Меня захлестнула волна благодарности к дяде. Значит, он тревожился за меня, следил, чтобы тут со мной ничего не случилось, но не говорил об этом, не докучал мне. Я взглянул на него, но дядя отвел глаза в сторону – недоставало еще расчувствоваться. Он схватил табуретку, проверил, устойчива ли она, и, широко расставив ноги, оседлал ее, словно лошадь. И тут же понесся галопом прямо к цели.
– Вот что, Эмманюэль, они никому ничего не сказали. Даже жандармам не заявили. – Он улыбается. – Ты же знаешь ее – больше всего боится, как бы люди не стали судачить. Я тебе вот что хочу предложить. Поживи-ка у меня до конца каникул. А когда начнется учебный год, тут все само собой образуется, ты снова вернешься в свой пансион в Ла-Роке.
Молчание.
– А по субботам и воскресеньям? – спрашиваю я. У дяди вспыхивают глаза. Я перенимаю его манеру: разговариваю полунамеками. Если я мысленно уже «вернулся» в школу, выходит, я согласен пожить до конца каникул в его доме.
– Если хочешь, будешь приезжать ко мне, – говорит он поспешно, махнув рукой.
Снова недолгое молчание.
– Время от времени будешь обедать в «Большой Риге».
Этого совершенно достаточно, чтобы соблюсти приличия, любящая моя мамочка. Я прекрасно понимаю, что подобное соглашение всех вполне устроит.
– В общем, – легко вставая с табуретки, говорит дядя, – если согласен, затягивай свой мешок и топай ко мне, на берег Рюны, я там заготавливаю корм для лошадей.
Дядя тут же уходит, а я уже затягиваю свой вещевой мешок.
Пробравшись через туннель в кустарнике и лазейку в колючей проволоке, я скатываю под горку на велике в старое русло пересохшей ныне речушки, отделяющее отвесный утес Мальвиля от холма с пологими склонами, принадлежащего дяде. Я до смерти рад, что наконец выбрался из своего убежища. В ложбине царит полумрак; деревья, которыми поросли развалины крепостных стен, отбрасывают мрачные тени, и я вздыхаю полной грудью, только когда вырываюсь на простор, в залитую солнцем долину Рюны. Самым чудесным, предзакатным солнцем, какое бывает только летом на ущербе дня.
Дядя открыл мне волшебство этого часа. В знойном воздухе разливается томительная нега. На всем лежит золотистый свет, изумрудом наливается зелень лугов и длиннее становятся тени. Я прямиком лечу к красному дядиному трактору. За трактором тянется прицеп с высоченной кучей пожелтевшей травы. А еще дальше, вдоль берега Рюны, высаженные ровными рядами, шелестят серебристой листвой тополя. Я люблю этот шум, он напоминает мне веселый летний дождь.

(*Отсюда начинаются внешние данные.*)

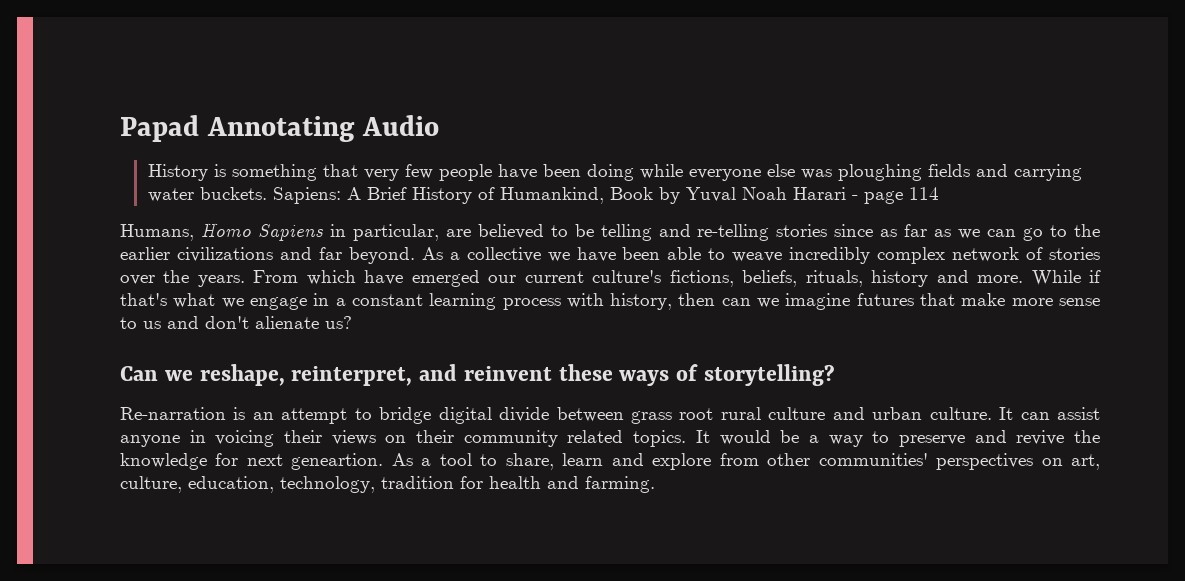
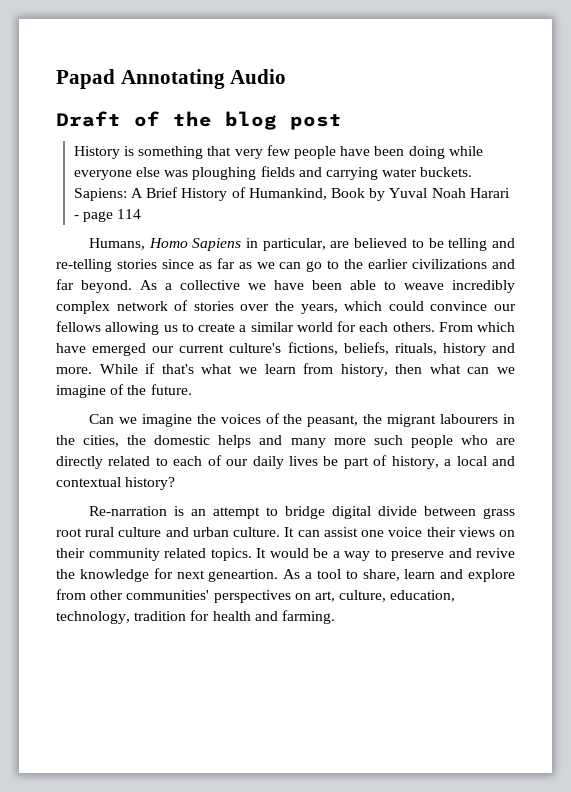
+ Draft of the blog post
- As a collective we have been able to weave incredibly complex network of stories over the years.
+ As a collective we have been able to weave incredibly complex network of stories over the years, which could convince our fellows allowing us to create a similar world for each others.
- While if that's what we engage in a constant learning process with history, then can we imagine futures that make more sense to us and don't alienate us?
- Can we reshape, reinterpret, and reinvent these ways of storytelling?
+ While if that's what we learn from history, then what can we imagine of the future.
+ Can we imagine the voices of the peasant, the migrant labourers in the cities, the domestic helps and many more such people who are directly related to each of our daily lives be part of history, a local and contextual history?
- It can assist anyone in voicing their views on their community related topics.
+ It can assist one voice their views on their community related topics.

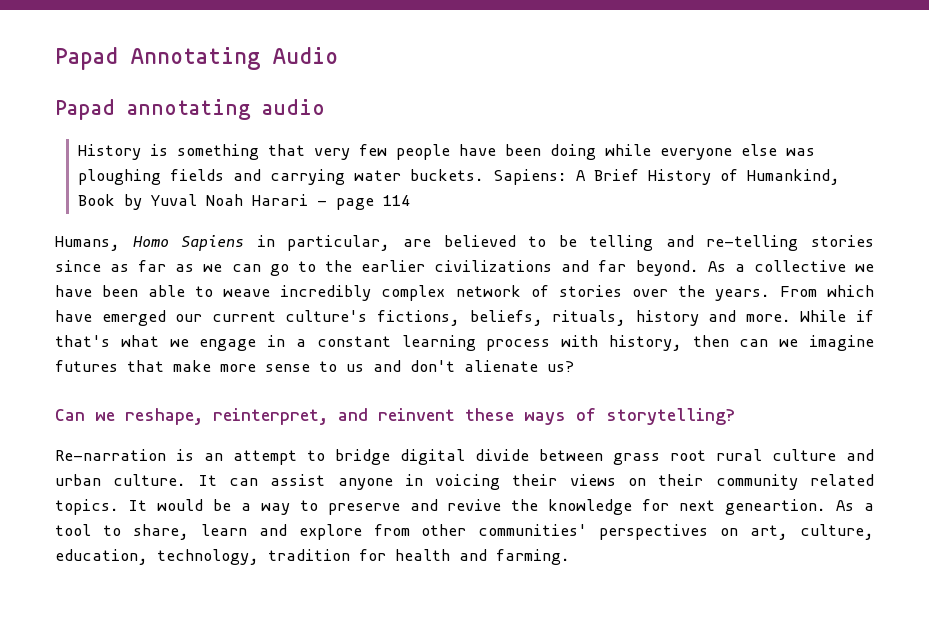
- Draft of the blog post
+ Papad annotating audio
- As a collective we have been able to weave incredibly complex network of stories over the years, which could convince our fellows allowing us to create a similar world for each others.
+ As a collective we have been able to weave incredibly complex network of stories over the years.
- While if that's what we learn from history, then what can we imagine of the future.
- Can we imagine the voices of the peasant, the migrant labourers in the cities, the domestic helps and many more such people who are directly related to each of our daily lives be part of history, a local and contextual history?
+ While if that's what we engage in a constant learning process with history, then can we imagine futures that make more sense to us and don't alienate us?
+ Can we reshape, reinterpret, and reinvent these ways of storytelling?
- It can assist one voice their views on their community related topics.
+ It can assist anyone in voicing their views on their community related topics.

Дядя молча подхватывает мой велосипед, забрасывает его на верхушку стога и привязывает веревкой. Затем снова берется за руль трактора, я пристраиваюсь сбоку. Мы не произносим ни слова. Даже не глядим друг на друга. Но по тому, как слегка дрожит его рука, я догадываюсь, что он сейчас очень счастлив: наконец-то и у него появился сын, ведь моя тощая тетка так и не подарила ему ребенка.
Мену ждала меня на пороге дома, скрестив на плоской груди свои неправдоподобно худые руки. Ее иссохшее, словно у мумии, личико съежилось в улыбке. Ее слабость ко мне подкреплена той ненавистью, какую она питает к моей матери. И какую она питала к моей тетке при ее жизни. Не подумайте бог знает что. Мену не спала с моим дядей. Да и служанкой ее не назовешь. У нее есть своя земля и водятся деньжата. Дядя косит траву на ее лугах, она ведет его хозяйство, и он кормит ее.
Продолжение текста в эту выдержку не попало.